■ **Work to complete**: Copy out only those lines running from the line with "- Elővágtán" to the end of the listing, keeping each one exactly as it is.
== Task input
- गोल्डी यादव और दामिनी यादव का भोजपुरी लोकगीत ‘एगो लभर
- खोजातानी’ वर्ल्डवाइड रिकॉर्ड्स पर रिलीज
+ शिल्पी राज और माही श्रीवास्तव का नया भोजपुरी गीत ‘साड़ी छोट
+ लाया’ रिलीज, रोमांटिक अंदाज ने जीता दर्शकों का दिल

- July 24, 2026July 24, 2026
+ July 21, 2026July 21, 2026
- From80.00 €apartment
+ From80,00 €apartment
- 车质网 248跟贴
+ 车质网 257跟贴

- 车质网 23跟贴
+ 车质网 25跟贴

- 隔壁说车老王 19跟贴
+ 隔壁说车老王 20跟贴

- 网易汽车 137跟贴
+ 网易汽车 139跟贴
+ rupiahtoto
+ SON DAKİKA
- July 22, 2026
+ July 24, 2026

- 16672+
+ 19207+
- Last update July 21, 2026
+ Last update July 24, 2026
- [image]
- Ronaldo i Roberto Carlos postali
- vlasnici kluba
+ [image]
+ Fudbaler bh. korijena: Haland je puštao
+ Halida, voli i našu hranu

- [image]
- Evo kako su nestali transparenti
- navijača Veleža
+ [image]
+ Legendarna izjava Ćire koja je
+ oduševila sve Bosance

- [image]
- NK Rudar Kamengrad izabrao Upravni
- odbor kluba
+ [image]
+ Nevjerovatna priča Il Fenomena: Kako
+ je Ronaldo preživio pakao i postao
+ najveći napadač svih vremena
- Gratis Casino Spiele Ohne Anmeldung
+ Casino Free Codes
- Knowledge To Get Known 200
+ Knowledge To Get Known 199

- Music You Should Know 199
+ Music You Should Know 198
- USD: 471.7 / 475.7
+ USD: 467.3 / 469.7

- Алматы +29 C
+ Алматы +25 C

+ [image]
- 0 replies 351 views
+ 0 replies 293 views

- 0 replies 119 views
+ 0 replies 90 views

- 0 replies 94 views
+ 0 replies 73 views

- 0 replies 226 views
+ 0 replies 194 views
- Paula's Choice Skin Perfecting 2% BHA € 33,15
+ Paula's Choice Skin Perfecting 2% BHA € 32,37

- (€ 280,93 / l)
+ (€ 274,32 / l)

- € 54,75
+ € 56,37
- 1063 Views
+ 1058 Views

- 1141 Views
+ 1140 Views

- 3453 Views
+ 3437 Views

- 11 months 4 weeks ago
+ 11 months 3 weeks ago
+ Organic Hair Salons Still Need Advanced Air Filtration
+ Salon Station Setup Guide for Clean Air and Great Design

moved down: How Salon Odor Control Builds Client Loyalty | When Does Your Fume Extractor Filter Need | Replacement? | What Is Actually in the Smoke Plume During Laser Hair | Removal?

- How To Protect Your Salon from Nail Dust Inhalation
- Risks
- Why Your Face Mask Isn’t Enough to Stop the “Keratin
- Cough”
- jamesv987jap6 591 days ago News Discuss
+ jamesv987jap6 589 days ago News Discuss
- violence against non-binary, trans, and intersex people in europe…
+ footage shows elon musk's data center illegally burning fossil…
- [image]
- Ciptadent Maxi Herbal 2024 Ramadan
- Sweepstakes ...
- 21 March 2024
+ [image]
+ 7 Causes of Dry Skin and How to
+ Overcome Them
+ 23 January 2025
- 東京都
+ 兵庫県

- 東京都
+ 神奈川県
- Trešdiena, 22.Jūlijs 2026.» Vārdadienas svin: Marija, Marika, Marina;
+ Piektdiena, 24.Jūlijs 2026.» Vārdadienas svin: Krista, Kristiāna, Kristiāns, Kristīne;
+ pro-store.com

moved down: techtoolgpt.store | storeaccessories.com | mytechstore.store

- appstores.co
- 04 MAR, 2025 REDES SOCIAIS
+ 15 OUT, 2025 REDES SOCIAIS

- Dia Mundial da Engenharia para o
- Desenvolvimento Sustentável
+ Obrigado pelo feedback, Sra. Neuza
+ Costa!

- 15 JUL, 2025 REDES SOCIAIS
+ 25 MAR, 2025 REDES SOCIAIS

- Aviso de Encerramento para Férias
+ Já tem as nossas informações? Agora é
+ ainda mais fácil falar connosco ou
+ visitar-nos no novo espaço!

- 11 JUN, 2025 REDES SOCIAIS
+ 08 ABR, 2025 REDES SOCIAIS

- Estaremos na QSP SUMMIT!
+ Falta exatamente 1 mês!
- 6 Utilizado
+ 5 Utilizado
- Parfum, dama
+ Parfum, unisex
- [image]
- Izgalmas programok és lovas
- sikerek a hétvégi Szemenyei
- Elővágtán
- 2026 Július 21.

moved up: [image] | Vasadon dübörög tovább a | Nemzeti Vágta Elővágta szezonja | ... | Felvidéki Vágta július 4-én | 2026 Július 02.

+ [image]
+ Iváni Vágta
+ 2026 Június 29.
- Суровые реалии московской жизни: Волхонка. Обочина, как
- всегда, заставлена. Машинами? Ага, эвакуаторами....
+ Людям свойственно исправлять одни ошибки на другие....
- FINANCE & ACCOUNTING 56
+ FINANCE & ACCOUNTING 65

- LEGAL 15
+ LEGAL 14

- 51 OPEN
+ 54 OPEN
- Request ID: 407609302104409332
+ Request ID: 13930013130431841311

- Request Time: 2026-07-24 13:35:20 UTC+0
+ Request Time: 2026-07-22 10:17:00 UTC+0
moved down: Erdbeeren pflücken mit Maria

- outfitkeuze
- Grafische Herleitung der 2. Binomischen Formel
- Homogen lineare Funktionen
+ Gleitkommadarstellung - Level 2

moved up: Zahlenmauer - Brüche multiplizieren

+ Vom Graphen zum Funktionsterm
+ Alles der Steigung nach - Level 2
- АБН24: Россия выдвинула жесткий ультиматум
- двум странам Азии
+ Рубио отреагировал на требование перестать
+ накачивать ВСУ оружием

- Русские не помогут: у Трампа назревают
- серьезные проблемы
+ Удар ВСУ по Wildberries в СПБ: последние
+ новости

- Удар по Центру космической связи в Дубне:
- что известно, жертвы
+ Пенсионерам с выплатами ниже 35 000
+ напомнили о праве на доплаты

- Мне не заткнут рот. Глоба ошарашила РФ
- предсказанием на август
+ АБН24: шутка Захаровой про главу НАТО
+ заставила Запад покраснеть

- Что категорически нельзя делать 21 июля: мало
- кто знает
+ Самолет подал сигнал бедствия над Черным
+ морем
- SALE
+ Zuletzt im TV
====
■ **The answer**:
- Elővágtán
- 2026 Július 21.

moved up: [image] | Vasadon dübörög tovább a | Nemzeti Vágta Elővágta szezonja | ... | Felvidéki Vágta július 4-én | 2026 Július 02.

+ [image]
+ Iváni Vágta
+ 2026 Június 29.
- Суровые реалии московской жизни: Волхонка. Обочина, как
- всегда, заставлена. Машинами? Ага, эвакуаторами....
+ Людям свойственно исправлять одни ошибки на другие....
- FINANCE & ACCOUNTING 56
+ FINANCE & ACCOUNTING 65

- LEGAL 15
+ LEGAL 14

- 51 OPEN
+ 54 OPEN
- Request ID: 407609302104409332
+ Request ID: 13930013130431841311

- Request Time: 2026-07-24 13:35:20 UTC+0
+ Request Time: 2026-07-22 10:17:00 UTC+0
moved down: Erdbeeren pflücken mit Maria

- outfitkeuze
- Grafische Herleitung der 2. Binomischen Formel
- Homogen lineare Funktionen
+ Gleitkommadarstellung - Level 2

moved up: Zahlenmauer - Brüche multiplizieren

+ Vom Graphen zum Funktionsterm
+ Alles der Steigung nach - Level 2
- АБН24: Россия выдвинула жесткий ультиматум
- двум странам Азии
+ Рубио отреагировал на требование перестать
+ накачивать ВСУ оружием

- Русские не помогут: у Трампа назревают
- серьезные проблемы
+ Удар ВСУ по Wildberries в СПБ: последние
+ новости

- Удар по Центру космической связи в Дубне:
- что известно, жертвы
+ Пенсионерам с выплатами ниже 35 000
+ напомнили о праве на доплаты

- Мне не заткнут рот. Глоба ошарашила РФ
- предсказанием на август
+ АБН24: шутка Захаровой про главу НАТО
+ заставила Запад покраснеть

- Что категорически нельзя делать 21 июля: мало
- кто знает
+ Самолет подал сигнал бедствия над Черным
+ морем
- SALE
+ Zuletzt im TV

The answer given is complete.